- Born: London, United Kingdom
- Occupations: Playwright, screenwriter, director
- Writing career
- Notable awards: BAFTA, ARIA

= Debbie tucker green =

British playwright

Debbie Tucker Green (stylized in lower-case as debbie tucker green ) is a British playwright, screenwriter, and director. She has written a number of plays, including born bad (2003), for which she won the Olivier Award for Most Promising Newcomer in 2004. Most of her stage plays have been produced at the Royal Court Theatre and the Young Vic in London. She has been called "one of the most stylistically innovative and politically engaged playwrights at work in Britain today".

==Career==
Tucker green was born in London, and before beginning to write plays worked for a decade as a stage manager.
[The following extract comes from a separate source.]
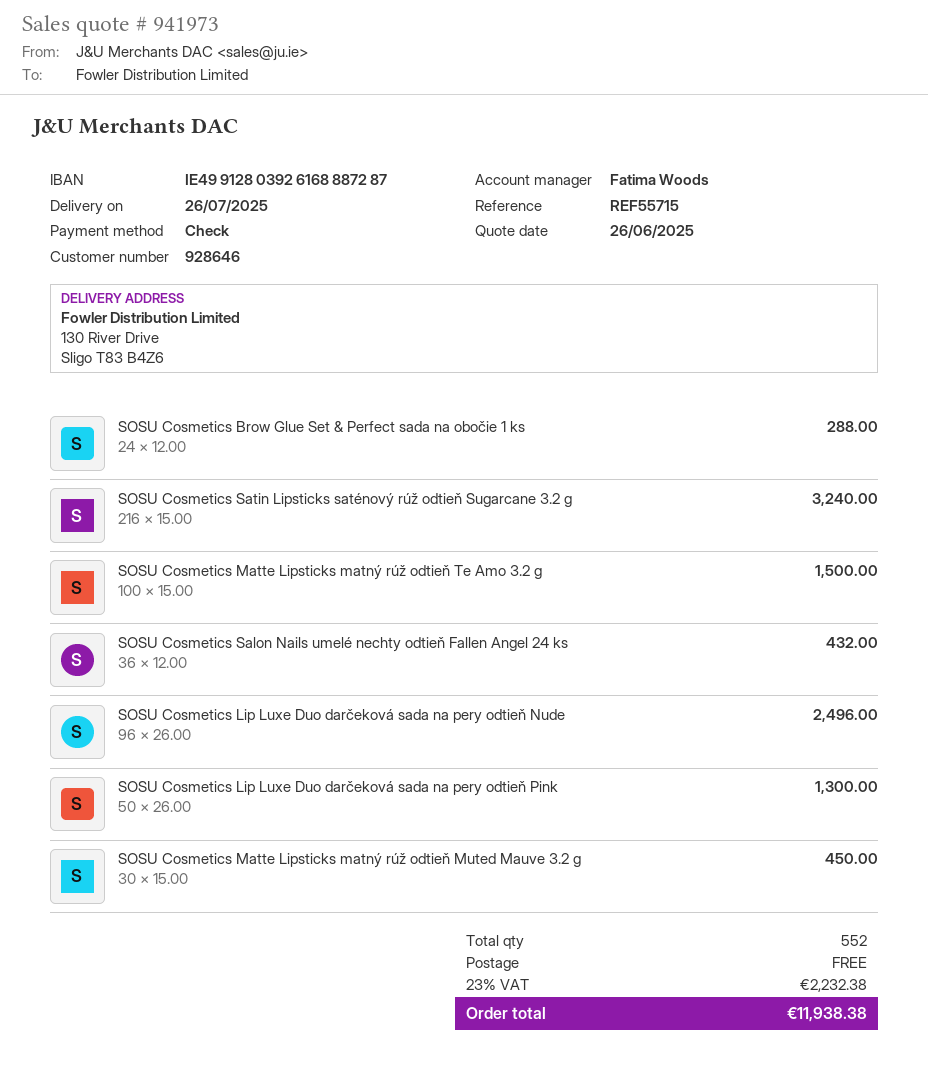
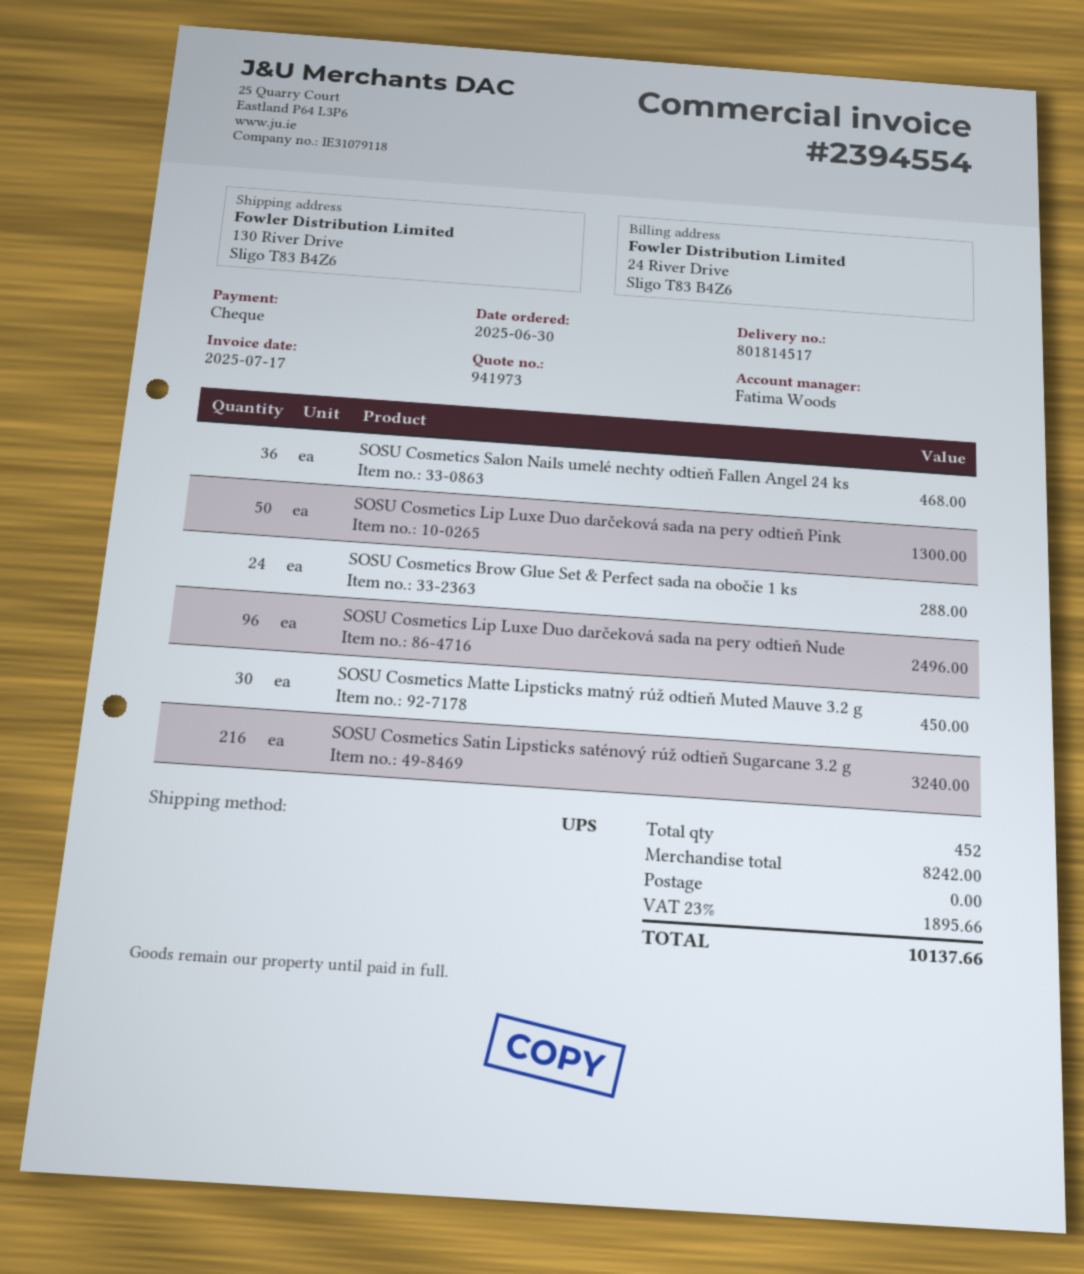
SOSU Cosmetics Matte Lipsticks matný rúž odtieň Te Amo 3.2 g: 100 for 1500.00 -> none
SOSU Cosmetics Salon Nails umelé nechty odtieň Fallen Angel 24 ks: 36 for 432.00 -> 36 for 468.00
total quantity: 552 -> 452
tax: 23% = 2232.38 -> 23% = 1895.66
total: 11938.38 -> 10137.66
Her 2003 play dirty butterfly was produced by the Soho Theatre, and for her play born bad (Hampstead Theatre, 2003) she won the Olivier Award for Most Promising Newcomer in 2004. Her plays have also been staged at the Royal National Theatre, and performed by the Royal Shakespeare Company.

She won a BAFTA Award for random, which was broadcast on Channel 4.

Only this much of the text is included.